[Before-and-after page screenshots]
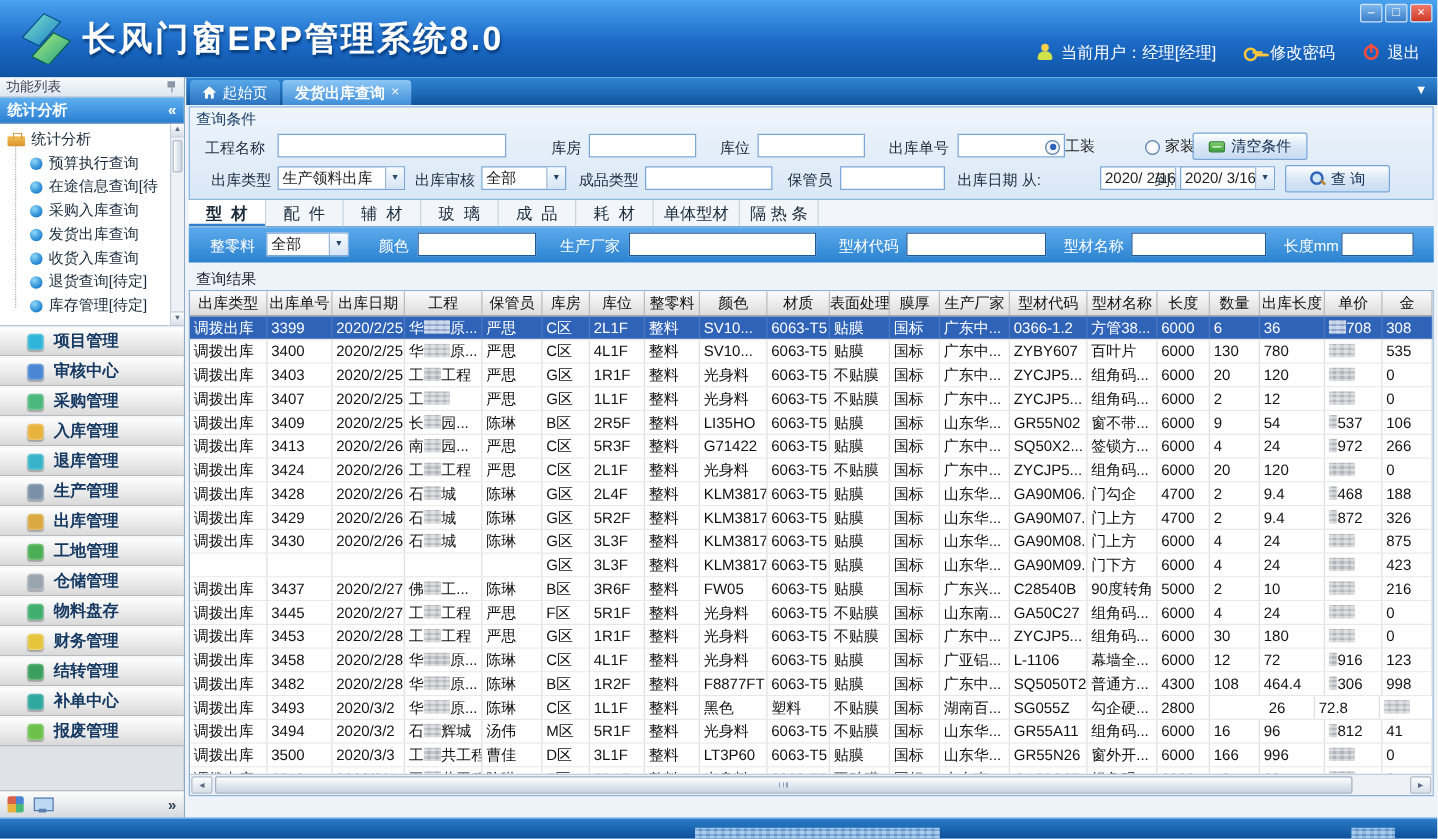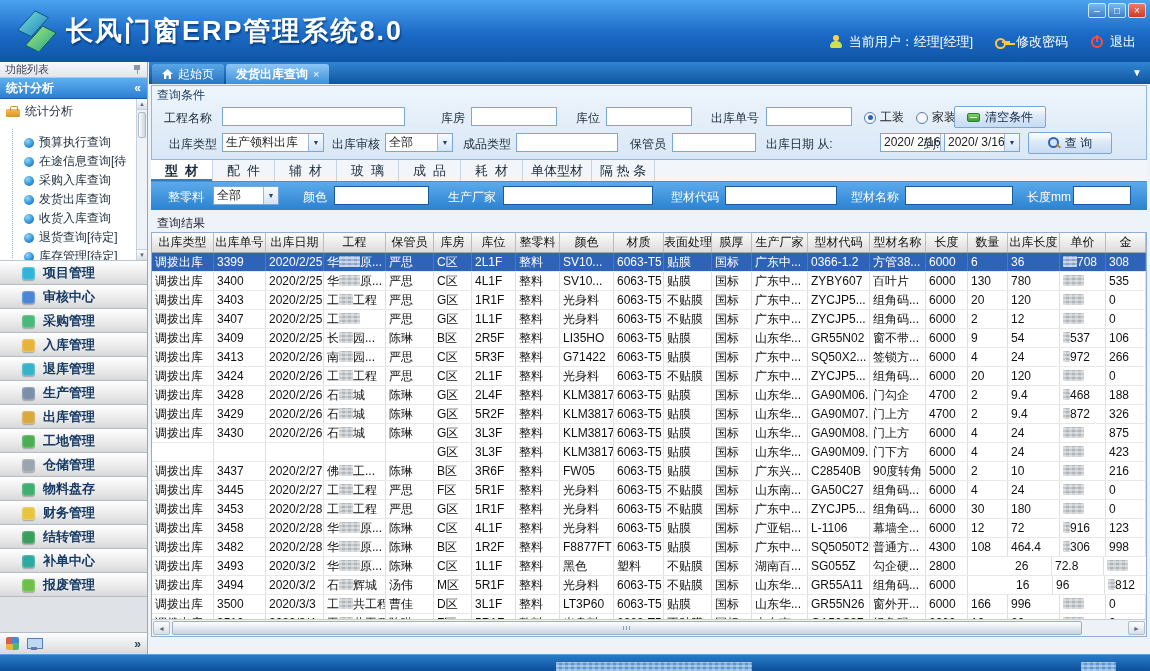--- a/index.html
+++ b/index.html
@@ -35,21 +35,21 @@
     display:flex; align-items:center; justify-content:space-between; padding:0 5px; font-size:11px; color:#445; }
   .icon-pin { width:9px; height:9px; display:inline-block; position:relative; }
   .icon-pin::before { content:""; position:absolute; left:1px; top:0; width:6px; height:5px; background:#8a97a6; }
   .icon-pin::after { content:""; position:absolute; left:3.5px; top:5px; width:1px; height:4px; background:#8a97a6; }
   .group-header { height:21px; background:linear-gradient(#5fb0f0,#2a7fd2); color:#fff; font-weight:bold;
     display:flex; align-items:center; justify-content:space-between; padding:0 6px; border-bottom:1px solid #1a5ea8; }
   .tree { height:162px; background:#fff; border-bottom:1px solid #b8c6d6; position:relative; overflow:hidden; padding-top:3px; }
   .tree-inner { position:absolute; left:0; right:11px; top:2px; }
   .tree-item { display:flex; align-items:center; height:20px; padding-left:6px; white-space:nowrap; cursor:pointer; }
   .tree-item.child { padding-left:24px; height:19px; }
-  .tree-children { position:relative;margin-top:12px; }
+  .tree-children { position:relative; }
   .tree-children::before { content:""; position:absolute; left:12px; top:-4px; bottom:8px; border-left:1px dotted #9fb0c2; }
   .icon-toolbox { width:14px; height:11px; display:inline-block; position:relative; margin-right:5px; flex:none; }
   .icon-toolbox::before { content:""; position:absolute; left:0; top:3px; width:14px; height:8px; background:linear-gradient(#f5bf56,#d9942c); border-radius:1px; }
   .icon-toolbox::after { content:""; position:absolute; left:4px; top:0px; width:6px; height:4px; border:1px solid #c9882a; border-bottom:none; border-radius:2px 2px 0 0; }
   .tree-dot { width:10px; height:10px; border-radius:50%; background:radial-gradient(circle at 35% 30%, #8fd8f8, #2f8fd8 60%, #1560ae); margin-right:5px; flex:none; }
   .tree-label { font-size:12px; color:#1a2a3a; }
   .vscroll { position:absolute; right:0; top:0; bottom:0; width:11px; background:#eef1f5; border-left:1px solid #c4cedc; }
   .vs-arrow { height:11px; display:flex; align-items:center; justify-content:center; font-size:6px; color:#56697e; background:linear-gradient(#fdfdfd,#d8dfe8); border-bottom:1px solid #c4cedc; cursor:pointer; }
   .vs-arrow.down { position:absolute; bottom:0; left:0; right:0; border-top:1px solid #c4cedc; border-bottom:none; }
   .vs-thumb { position:absolute; left:1px; right:1px; top:13px; height:26px; background:linear-gradient(90deg,#fdfdfd,#c9d4e2); border:1px solid #aebccc; border-radius:2px; }
@@ -320,21 +320,21 @@
 
     <div class="qrow r1">
       <span class="qlabel" style="left:12px">工程名称</span>
       <input class="qinput" style="left: 70px; width: 183px;">
       <span class="qlabel" style="left:289px">库房</span>
       <input class="qinput" style="left: 319px; width: 86px;">
       <span class="qlabel" style="left:424px">库位</span>
       <input class="qinput" style="left: 454px; width: 86px;">
       <span class="qlabel" style="left:559px">出库单号</span>
       <input class="qinput" style="left: 614px; width: 86px;">
-      <span class="radio checked" style="left:712px">
+      <span class="radio checked" style="left:684px">
         <span class="rdot"></span>
         <span>工装</span>
       </span>
       <span class="radio" style="left:764px">
         <span class="rdot"></span>
         <span>家装</span>
       </span>
       <div class="btn" style="left:802px;width:92px">
         <span class="icon-clear"></span>
         <span>清空条件</span>
@@ -812,21 +812,21 @@
           <div class="cell" style="width: 44px;">5R1F</div>
           <div class="cell" style="width: 44px;">整料</div>
           <div class="cell" style="width: 54px;">光身料</div>
           <div class="cell" style="width: 50px;">6063-T5</div>
           <div class="cell" style="width: 48px;">不贴膜</div>
           <div class="cell" style="width: 40px;">国标</div>
           <div class="cell" style="width: 56px;">山东华...</div>
           <div class="cell" style="width: 62px;">GR55A11</div>
           <div class="cell" style="width: 56px;">组角码...</div>
           <div class="cell" style="width: 42px;">6000</div>
-          <div class="cell" style="width: 40px; margin-left: 45px;">16</div>
+          <div class="cell" style="width: 40px;">16</div>
           <div class="cell" style="width: 52px;">96</div>
           <div class="cell" style="width: 46px;"><span class="mosaic" style="width:7px"></span>812</div>
           <div class="cell" style="width: 40px;">41</div>
         </div>
         <div class="grow">
           <div class="cell" style="width: 62px;">调拨出库</div>
           <div class="cell" style="width: 52px;">3500</div>
           <div class="cell" style="width: 58px;">2020/3/3</div>
           <div class="cell" style="width: 62px;">工<span class="mosaic" style="width:14px"></span>共工程</div>
           <div class="cell" style="width: 48px;">曹佳</div>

## INSTRUCTIONS FOR THE TASK:
The answer should contain only the lines from the start of the records above through the line with "position:absolute; left:1px; top:0;", copied exactly, and no pictures.

## ANSWER SPACE:
--- a/index.html
+++ b/index.html
@@ -35,21 +35,21 @@
     display:flex; align-items:center; justify-content:space-between; padding:0 5px; font-size:11px; color:#445; }
   .icon-pin { width:9px; height:9px; display:inline-block; position:relative; }
   .icon-pin::before { content:""; position:absolute; left:1px; top:0; width:6px; height:5px; background:#8a97a6; }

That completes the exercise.